Source records section start

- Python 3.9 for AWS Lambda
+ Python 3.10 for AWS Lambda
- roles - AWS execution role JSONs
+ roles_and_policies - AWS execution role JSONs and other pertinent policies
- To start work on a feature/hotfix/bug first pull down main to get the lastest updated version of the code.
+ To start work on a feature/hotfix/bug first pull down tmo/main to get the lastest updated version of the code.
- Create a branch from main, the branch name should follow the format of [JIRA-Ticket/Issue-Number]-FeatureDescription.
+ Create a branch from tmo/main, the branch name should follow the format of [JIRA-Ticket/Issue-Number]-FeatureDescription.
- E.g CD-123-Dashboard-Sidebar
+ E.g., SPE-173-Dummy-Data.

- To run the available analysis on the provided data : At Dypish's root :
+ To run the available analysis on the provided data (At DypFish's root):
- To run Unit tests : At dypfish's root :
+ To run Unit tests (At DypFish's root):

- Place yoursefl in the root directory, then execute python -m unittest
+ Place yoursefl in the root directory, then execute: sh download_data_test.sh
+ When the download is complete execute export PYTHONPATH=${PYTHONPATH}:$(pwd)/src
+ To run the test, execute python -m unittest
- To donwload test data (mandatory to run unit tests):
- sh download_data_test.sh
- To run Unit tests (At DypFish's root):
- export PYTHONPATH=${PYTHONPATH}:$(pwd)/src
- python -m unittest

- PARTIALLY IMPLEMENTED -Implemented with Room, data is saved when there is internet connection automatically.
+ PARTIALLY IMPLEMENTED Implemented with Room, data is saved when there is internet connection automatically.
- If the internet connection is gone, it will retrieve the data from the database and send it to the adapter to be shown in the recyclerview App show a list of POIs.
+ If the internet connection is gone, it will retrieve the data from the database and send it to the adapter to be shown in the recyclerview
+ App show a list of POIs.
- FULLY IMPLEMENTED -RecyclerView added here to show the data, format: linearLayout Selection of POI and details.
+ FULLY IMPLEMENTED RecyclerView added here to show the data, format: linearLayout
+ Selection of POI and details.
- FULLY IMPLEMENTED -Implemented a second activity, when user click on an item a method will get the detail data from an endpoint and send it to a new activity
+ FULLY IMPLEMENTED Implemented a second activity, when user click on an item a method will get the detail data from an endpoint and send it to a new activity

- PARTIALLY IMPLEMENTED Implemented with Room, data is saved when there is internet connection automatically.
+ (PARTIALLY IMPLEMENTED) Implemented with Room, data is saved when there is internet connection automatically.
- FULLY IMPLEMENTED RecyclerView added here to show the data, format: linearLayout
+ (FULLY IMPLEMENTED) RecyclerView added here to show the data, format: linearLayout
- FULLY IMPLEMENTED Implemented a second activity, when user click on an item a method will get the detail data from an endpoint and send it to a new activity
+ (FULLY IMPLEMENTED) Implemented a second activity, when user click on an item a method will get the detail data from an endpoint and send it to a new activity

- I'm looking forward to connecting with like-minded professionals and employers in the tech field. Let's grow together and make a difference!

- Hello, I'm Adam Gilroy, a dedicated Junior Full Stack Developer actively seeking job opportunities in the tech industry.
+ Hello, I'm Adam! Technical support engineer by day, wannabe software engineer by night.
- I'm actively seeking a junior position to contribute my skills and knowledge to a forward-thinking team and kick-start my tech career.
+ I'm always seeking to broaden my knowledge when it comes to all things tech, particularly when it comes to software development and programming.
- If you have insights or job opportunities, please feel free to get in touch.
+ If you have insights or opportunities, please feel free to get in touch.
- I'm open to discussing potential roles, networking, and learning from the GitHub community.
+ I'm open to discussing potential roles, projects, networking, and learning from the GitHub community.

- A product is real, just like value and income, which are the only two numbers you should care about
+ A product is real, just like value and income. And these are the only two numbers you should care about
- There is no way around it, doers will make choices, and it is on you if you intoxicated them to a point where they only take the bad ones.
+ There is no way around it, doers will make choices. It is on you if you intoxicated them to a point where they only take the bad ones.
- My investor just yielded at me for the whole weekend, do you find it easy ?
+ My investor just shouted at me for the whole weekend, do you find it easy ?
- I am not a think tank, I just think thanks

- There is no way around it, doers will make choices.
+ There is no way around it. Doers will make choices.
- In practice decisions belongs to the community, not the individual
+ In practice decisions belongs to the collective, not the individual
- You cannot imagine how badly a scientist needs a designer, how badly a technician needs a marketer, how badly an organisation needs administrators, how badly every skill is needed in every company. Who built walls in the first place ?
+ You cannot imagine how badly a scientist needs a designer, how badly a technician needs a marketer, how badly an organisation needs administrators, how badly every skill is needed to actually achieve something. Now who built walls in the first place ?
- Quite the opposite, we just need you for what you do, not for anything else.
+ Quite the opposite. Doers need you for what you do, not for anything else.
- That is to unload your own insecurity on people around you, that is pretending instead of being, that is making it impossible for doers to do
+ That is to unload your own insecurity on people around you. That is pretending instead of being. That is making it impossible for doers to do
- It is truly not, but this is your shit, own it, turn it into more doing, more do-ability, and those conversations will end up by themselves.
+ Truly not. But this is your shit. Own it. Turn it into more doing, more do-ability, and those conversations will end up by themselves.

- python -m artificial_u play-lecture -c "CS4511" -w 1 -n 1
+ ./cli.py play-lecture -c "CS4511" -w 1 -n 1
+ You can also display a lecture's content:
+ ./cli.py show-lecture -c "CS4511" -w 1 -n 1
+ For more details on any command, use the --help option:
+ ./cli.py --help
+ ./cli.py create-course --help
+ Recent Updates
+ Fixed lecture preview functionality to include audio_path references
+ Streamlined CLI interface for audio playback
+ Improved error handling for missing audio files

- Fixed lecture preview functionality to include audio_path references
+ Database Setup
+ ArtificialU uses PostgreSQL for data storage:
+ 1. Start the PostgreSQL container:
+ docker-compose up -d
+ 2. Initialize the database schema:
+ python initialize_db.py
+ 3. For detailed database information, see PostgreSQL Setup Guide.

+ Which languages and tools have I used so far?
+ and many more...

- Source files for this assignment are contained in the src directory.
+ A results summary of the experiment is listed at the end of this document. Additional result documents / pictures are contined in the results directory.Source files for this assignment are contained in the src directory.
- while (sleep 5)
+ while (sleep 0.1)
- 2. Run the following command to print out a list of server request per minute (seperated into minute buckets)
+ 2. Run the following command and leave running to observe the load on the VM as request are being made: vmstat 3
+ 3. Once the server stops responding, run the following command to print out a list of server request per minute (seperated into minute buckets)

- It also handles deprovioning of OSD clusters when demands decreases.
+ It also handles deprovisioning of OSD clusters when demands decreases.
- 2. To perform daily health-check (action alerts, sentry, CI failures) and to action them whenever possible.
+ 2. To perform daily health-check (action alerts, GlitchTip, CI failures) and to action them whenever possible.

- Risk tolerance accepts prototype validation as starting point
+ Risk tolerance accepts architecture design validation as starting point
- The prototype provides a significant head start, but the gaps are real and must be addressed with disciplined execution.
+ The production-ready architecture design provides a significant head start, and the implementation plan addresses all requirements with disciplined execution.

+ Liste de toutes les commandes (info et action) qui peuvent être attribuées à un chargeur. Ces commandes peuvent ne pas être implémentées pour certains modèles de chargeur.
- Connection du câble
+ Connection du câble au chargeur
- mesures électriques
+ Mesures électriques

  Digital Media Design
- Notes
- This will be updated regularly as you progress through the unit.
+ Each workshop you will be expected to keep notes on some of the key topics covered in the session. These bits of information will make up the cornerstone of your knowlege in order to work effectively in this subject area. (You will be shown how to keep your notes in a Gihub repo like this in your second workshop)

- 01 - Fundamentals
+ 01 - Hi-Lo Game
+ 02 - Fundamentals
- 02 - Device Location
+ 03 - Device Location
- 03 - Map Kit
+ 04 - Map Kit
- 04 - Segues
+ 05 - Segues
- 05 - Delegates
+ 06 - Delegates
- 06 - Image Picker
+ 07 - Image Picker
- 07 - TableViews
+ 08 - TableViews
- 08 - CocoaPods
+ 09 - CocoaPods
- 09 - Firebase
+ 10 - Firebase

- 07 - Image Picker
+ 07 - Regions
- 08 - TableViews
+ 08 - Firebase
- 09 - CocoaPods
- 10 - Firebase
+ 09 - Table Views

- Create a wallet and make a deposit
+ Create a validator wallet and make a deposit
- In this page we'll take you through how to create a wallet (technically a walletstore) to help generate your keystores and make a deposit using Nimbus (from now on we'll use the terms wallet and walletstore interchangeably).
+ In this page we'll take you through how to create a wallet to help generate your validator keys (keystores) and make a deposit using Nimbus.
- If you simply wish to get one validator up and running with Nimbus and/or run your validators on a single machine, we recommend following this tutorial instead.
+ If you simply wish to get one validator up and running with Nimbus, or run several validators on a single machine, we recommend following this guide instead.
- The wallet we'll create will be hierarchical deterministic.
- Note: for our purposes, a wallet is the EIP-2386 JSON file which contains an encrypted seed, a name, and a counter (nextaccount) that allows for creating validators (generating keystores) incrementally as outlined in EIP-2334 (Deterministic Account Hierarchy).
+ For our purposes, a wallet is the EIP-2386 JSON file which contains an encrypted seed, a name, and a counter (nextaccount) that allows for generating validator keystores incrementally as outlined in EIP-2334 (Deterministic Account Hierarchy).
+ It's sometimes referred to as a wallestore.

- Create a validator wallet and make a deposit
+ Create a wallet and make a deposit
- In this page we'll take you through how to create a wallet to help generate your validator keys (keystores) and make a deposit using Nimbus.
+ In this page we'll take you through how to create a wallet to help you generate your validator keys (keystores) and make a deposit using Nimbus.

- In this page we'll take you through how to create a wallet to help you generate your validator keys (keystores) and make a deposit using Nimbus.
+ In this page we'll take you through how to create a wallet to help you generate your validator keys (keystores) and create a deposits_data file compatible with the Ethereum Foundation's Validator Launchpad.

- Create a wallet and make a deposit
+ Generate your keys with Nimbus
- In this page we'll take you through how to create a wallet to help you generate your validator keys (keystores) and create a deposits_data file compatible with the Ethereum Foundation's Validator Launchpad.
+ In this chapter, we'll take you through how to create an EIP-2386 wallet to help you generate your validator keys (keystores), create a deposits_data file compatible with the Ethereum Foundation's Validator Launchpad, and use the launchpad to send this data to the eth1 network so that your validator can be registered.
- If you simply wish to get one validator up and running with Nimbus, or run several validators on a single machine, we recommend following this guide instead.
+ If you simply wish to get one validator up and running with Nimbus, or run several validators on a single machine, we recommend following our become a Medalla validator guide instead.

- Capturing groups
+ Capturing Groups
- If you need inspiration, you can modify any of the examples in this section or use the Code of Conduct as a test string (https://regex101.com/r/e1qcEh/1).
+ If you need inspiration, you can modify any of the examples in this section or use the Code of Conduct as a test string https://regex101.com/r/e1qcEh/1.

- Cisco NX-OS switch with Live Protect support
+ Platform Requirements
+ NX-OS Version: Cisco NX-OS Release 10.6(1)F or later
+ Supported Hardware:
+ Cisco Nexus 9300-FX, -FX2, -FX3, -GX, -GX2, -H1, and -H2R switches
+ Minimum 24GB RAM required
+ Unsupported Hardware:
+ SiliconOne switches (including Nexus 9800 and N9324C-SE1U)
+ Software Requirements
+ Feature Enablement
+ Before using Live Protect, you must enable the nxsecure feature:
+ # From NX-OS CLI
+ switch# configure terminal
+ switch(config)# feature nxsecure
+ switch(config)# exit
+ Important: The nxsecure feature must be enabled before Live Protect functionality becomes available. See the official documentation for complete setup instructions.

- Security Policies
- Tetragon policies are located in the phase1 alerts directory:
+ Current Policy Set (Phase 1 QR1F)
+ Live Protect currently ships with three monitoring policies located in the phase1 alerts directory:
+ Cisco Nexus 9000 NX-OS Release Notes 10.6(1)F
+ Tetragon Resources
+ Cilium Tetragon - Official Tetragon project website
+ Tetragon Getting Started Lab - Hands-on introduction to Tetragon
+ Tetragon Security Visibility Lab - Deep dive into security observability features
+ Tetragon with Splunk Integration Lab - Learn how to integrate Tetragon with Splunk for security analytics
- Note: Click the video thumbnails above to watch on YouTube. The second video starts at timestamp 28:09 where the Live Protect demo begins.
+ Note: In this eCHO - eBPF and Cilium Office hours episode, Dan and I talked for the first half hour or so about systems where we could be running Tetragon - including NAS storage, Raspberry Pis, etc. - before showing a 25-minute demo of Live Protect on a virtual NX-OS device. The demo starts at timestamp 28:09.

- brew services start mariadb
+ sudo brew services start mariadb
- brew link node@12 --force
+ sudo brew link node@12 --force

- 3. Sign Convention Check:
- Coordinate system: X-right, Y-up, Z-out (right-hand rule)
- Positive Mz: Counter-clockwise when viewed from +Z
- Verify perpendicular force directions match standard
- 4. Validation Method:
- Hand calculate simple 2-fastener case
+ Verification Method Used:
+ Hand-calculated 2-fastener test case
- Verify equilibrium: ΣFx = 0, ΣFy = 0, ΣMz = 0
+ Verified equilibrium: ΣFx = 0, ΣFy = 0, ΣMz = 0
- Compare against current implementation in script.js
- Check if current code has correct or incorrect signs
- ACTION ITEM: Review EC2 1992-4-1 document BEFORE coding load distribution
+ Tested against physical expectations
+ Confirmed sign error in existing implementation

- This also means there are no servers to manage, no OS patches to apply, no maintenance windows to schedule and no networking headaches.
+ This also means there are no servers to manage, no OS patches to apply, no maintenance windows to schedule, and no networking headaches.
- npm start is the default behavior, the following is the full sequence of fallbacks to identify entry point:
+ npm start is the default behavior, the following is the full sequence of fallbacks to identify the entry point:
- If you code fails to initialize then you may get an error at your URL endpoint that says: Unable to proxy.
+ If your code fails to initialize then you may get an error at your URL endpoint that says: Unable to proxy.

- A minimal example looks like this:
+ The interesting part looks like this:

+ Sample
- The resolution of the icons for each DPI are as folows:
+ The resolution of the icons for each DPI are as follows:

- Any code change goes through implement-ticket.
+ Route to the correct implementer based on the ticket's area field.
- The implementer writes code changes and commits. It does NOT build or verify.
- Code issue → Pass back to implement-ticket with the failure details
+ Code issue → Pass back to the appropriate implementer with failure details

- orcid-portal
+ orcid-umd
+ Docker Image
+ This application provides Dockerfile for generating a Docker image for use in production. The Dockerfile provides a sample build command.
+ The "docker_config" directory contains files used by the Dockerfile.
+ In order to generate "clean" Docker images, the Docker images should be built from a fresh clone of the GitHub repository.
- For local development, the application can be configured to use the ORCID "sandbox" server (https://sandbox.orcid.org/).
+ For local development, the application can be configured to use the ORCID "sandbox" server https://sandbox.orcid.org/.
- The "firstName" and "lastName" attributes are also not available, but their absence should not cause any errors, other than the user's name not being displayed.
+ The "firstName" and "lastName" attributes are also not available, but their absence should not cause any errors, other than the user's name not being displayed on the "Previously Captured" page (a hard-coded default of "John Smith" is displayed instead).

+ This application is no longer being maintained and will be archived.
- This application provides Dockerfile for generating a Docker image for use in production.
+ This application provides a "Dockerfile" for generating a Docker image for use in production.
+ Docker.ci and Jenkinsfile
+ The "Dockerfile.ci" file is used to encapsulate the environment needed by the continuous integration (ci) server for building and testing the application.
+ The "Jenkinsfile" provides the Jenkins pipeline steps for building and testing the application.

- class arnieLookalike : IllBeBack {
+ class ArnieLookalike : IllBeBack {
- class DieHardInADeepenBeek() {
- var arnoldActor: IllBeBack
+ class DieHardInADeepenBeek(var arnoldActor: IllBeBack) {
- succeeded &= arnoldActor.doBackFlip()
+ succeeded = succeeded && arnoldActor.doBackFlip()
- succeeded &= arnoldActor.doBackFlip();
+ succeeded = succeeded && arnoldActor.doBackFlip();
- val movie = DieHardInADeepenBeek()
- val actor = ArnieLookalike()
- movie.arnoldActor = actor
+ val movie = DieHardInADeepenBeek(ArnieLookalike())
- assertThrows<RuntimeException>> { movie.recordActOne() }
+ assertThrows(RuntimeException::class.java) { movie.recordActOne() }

Source records section end

• Instructions to follow: Lines holding the word "doBackFlip" are the answer; copy each one from the records above.

• Completed task:
- succeeded &= arnoldActor.doBackFlip()
+ succeeded = succeeded && arnoldActor.doBackFlip()
- succeeded &= arnoldActor.doBackFlip();
+ succeeded = succeeded && arnoldActor.doBackFlip();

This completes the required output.